Taking n = 3 in Eq. (12.5), one obtains the wavelength of the \(H_{α}\) line:

\[ \begin{aligned} \frac{1}{\lambda} &=1.097 \times 10^{7}\left(\frac{1}{2^{2}}-\frac{1}{3^{2}}\right) \mathrm{m}^{-1} \\ &=1.522 \times 10^{6} \mathrm{~m}^{-1} \\ \lambda &=656.3 \mathrm{nm} \end{aligned} \]

For n = 4, one obtains the wavelength of H β line, etc. For n = ∞, one obtains the limit of the series, at λ = 364.6 nm. This is the shortest wavelength in the Balmer series. Beyond this limit, no further distinct lines appear, instead only a faint continuous spectrum is seen.

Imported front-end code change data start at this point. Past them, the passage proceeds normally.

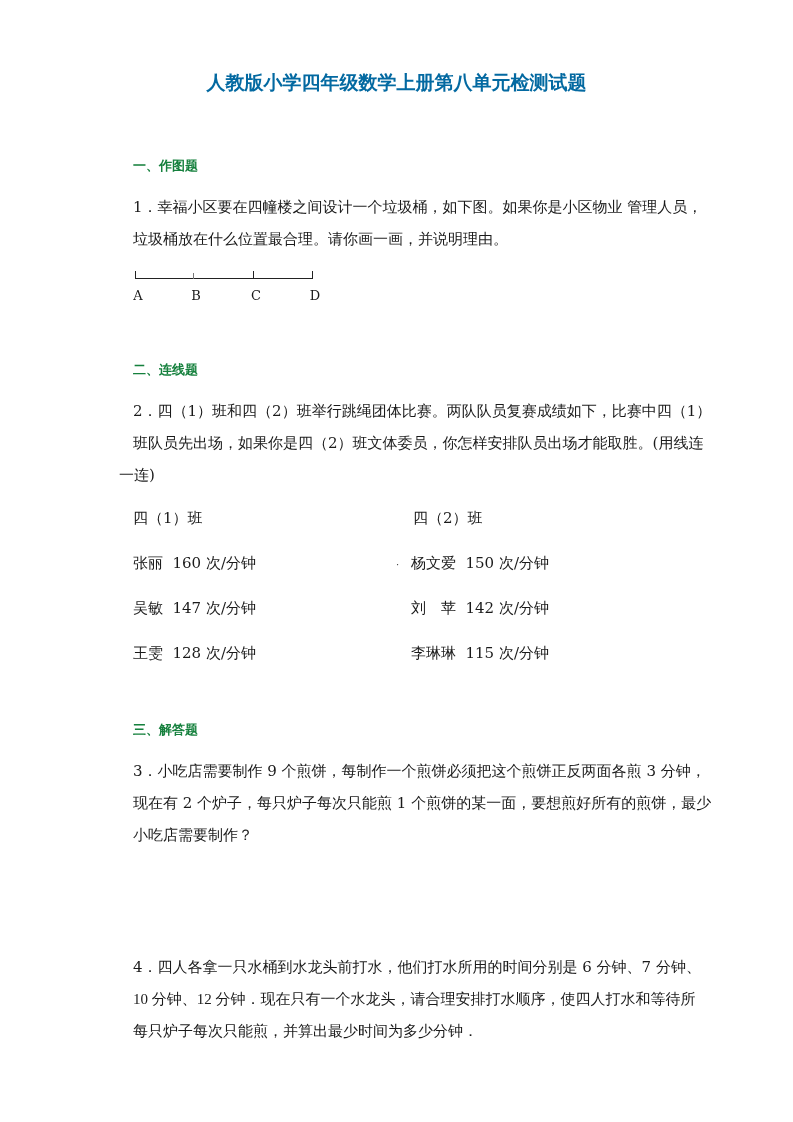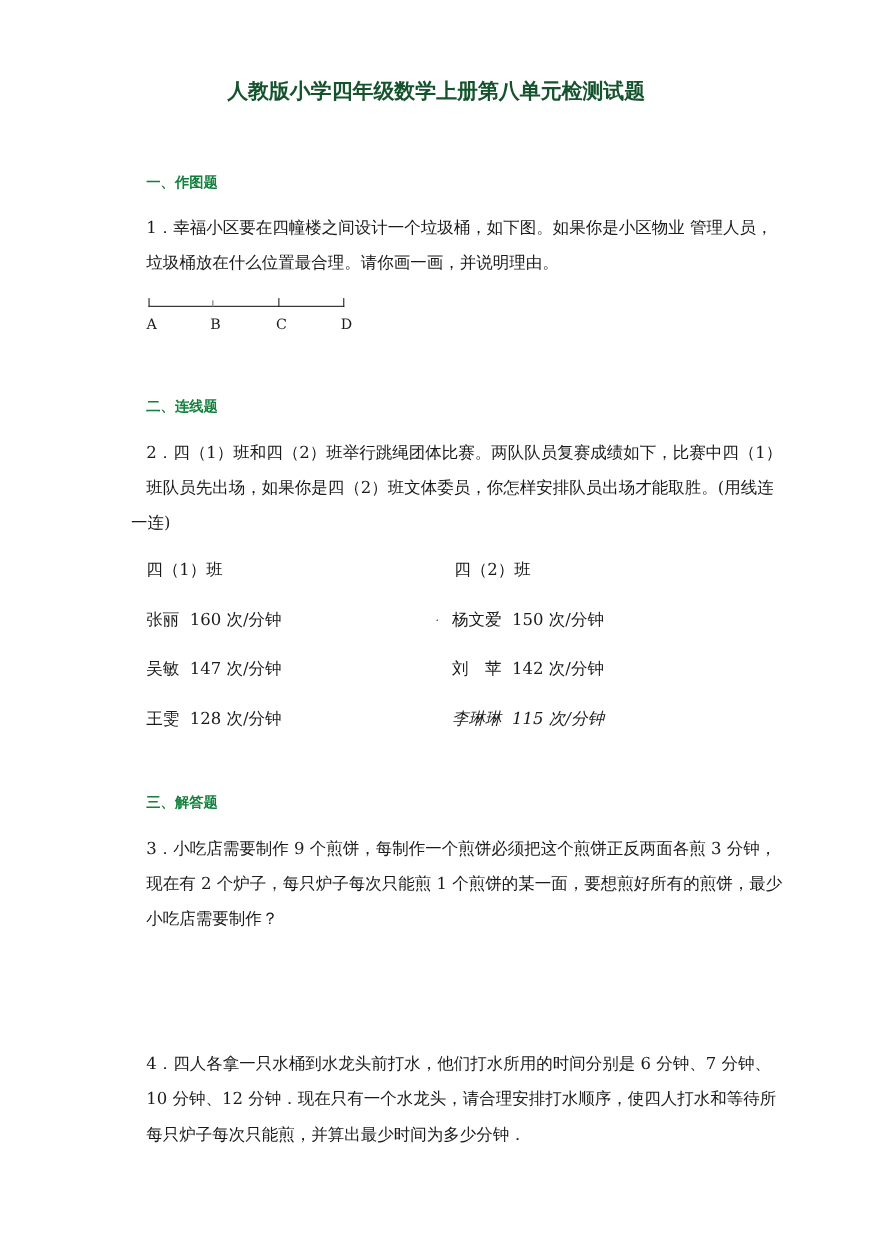"人教版小学四年级数学上册第八单元检测试题" .title { color: #14532d -> #0369a1 }
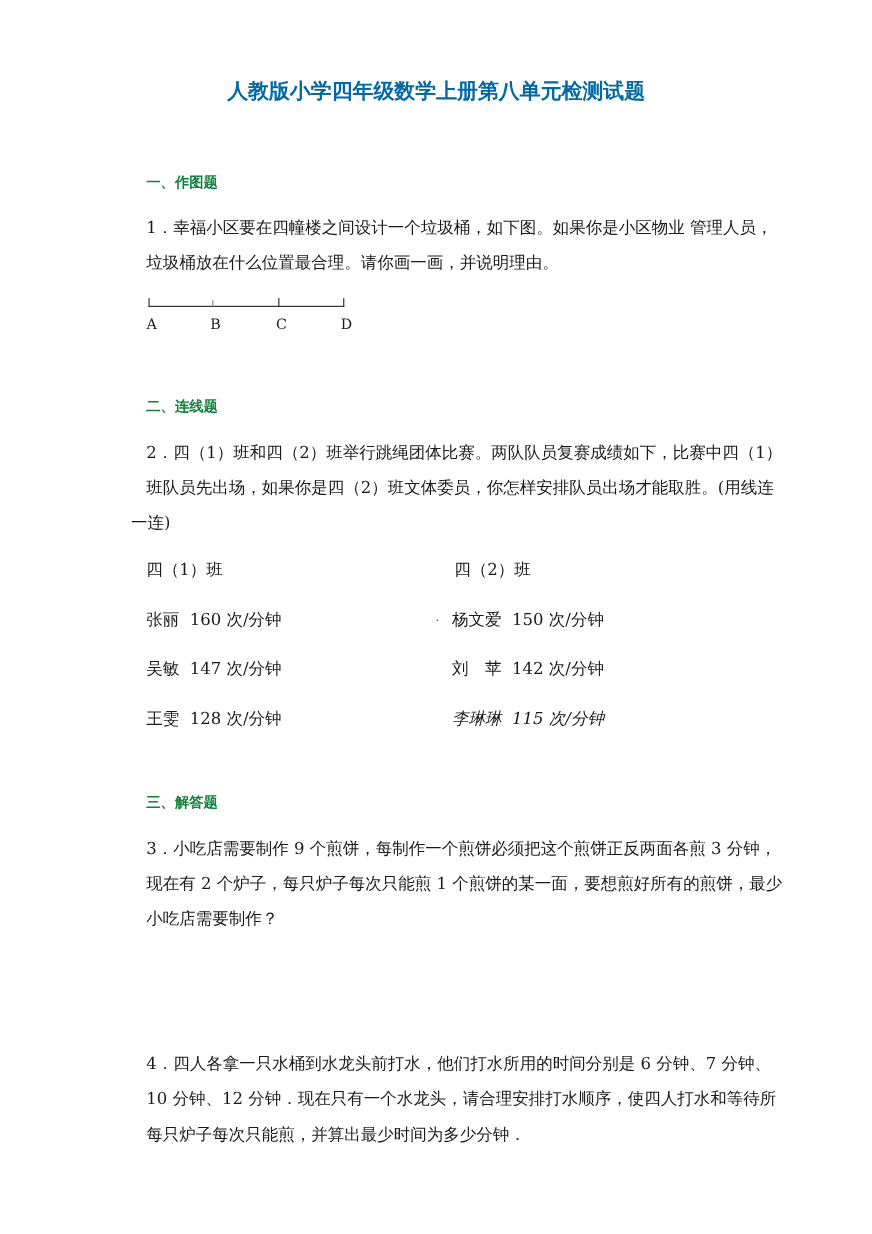"李琳琳 115 次/分钟" div.line { font-style: italic -> none }
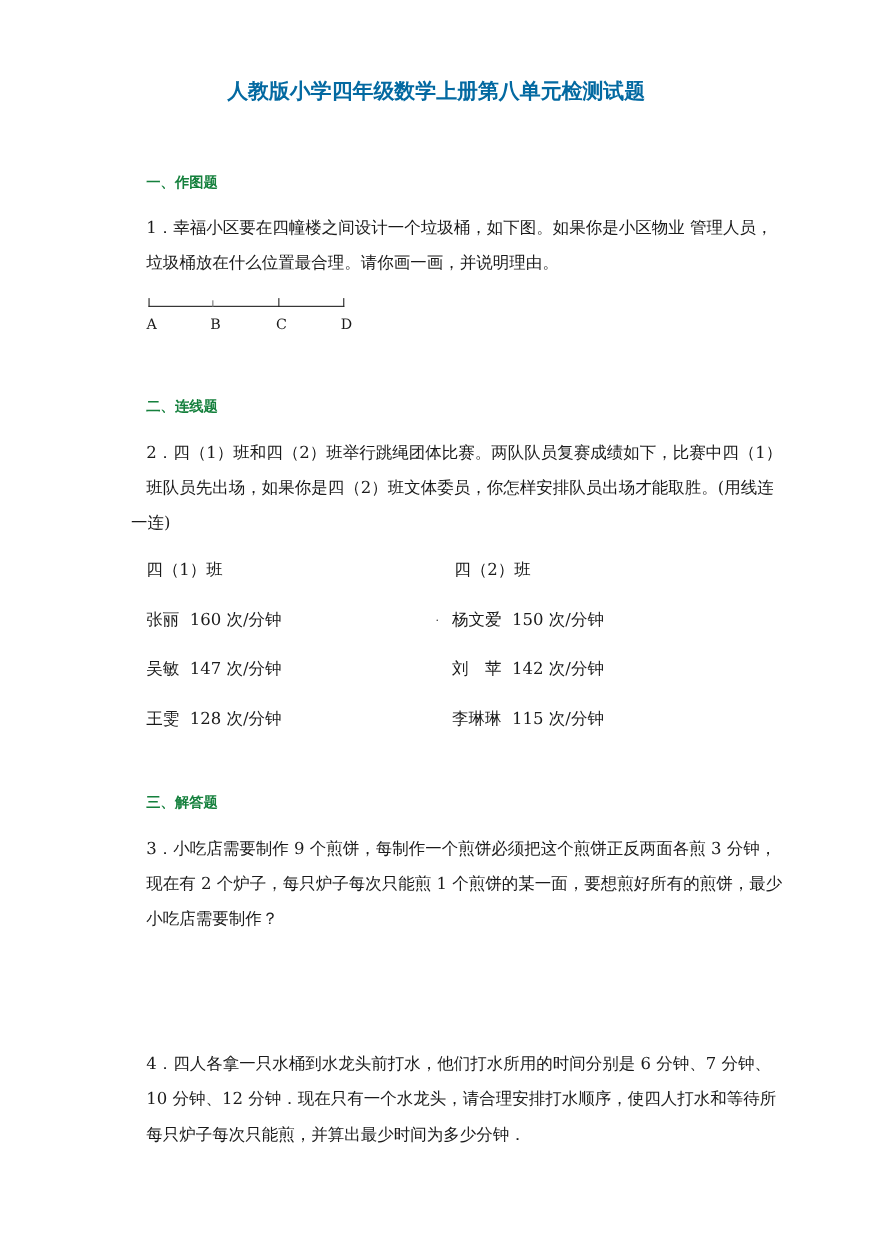"10 分钟、12" div.line { font-family: none -> Liberation Serif, serif }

Other series of spectra for hydrogen were subsequently discovered. These are known, after their discoverers, as Lyman, Paschen, Brackett, and Pfund series. These are represented by the formulae:

\[ \begin{aligned} &\text { Lyman series: }\\ &\frac{1}{\lambda}=R\left(\frac{1}{1^{2}}-\frac{1}{n^{2}}\right) \quad n=2,3,4 \end{aligned} \]

\[ \begin{aligned} &\text { Paschen series: }\\ &\frac{1}{\lambda}=R\left(\frac{1}{3^{2}}-\frac{1}{n^{2}}\right) \quad n=4,5,6 \end{aligned} \]

\[ \begin{aligned} &\text { Brackett series: }\\ &\frac{1}{\lambda}=R\left(\frac{1}{4^{2}}-\frac{1}{n^{2}}\right) \quad n=5,6,7 \ldots \end{aligned} \]

\[ \begin{aligned} &\text { Pfund series: }\\ &\frac{1}{\lambda}=R\left(\frac{1}{5^{2}}-\frac{1}{n^{2}}\right) \quad n=6,7,8 \ldots \end{aligned} \]

The Lyman series is in the ultraviolet, and the Paschen, Brackett, and Pfund series are in the infrared region.

The Balmer formula Eq. (12.5) may be written in terms of frequency of the light, recalling that

\[ \begin{array}{l} c=v \lambda \\ \text { or } \frac{1}{\lambda}=\frac{v}{c} \end{array} \]

Thus, Eq. (12.5) becomes \[ v=\operatorname{Rc}\left(\frac{1}{2^{2}}-\frac{1}{n^{2}}\right) \]

There are only a few elements (hydrogen, singly ionised helium, and doubly ionised lithium) whose spectra can be represented by simple formula like Eqs. (12.5) – (12.9).

Equations (12.5) – (12.9) are useful as they give the wavelengths that hydrogen atoms radiate or absorb. However, these results are empirical and do not give any reasoning why only certain frequencies are observed in the hydrogen spectrum.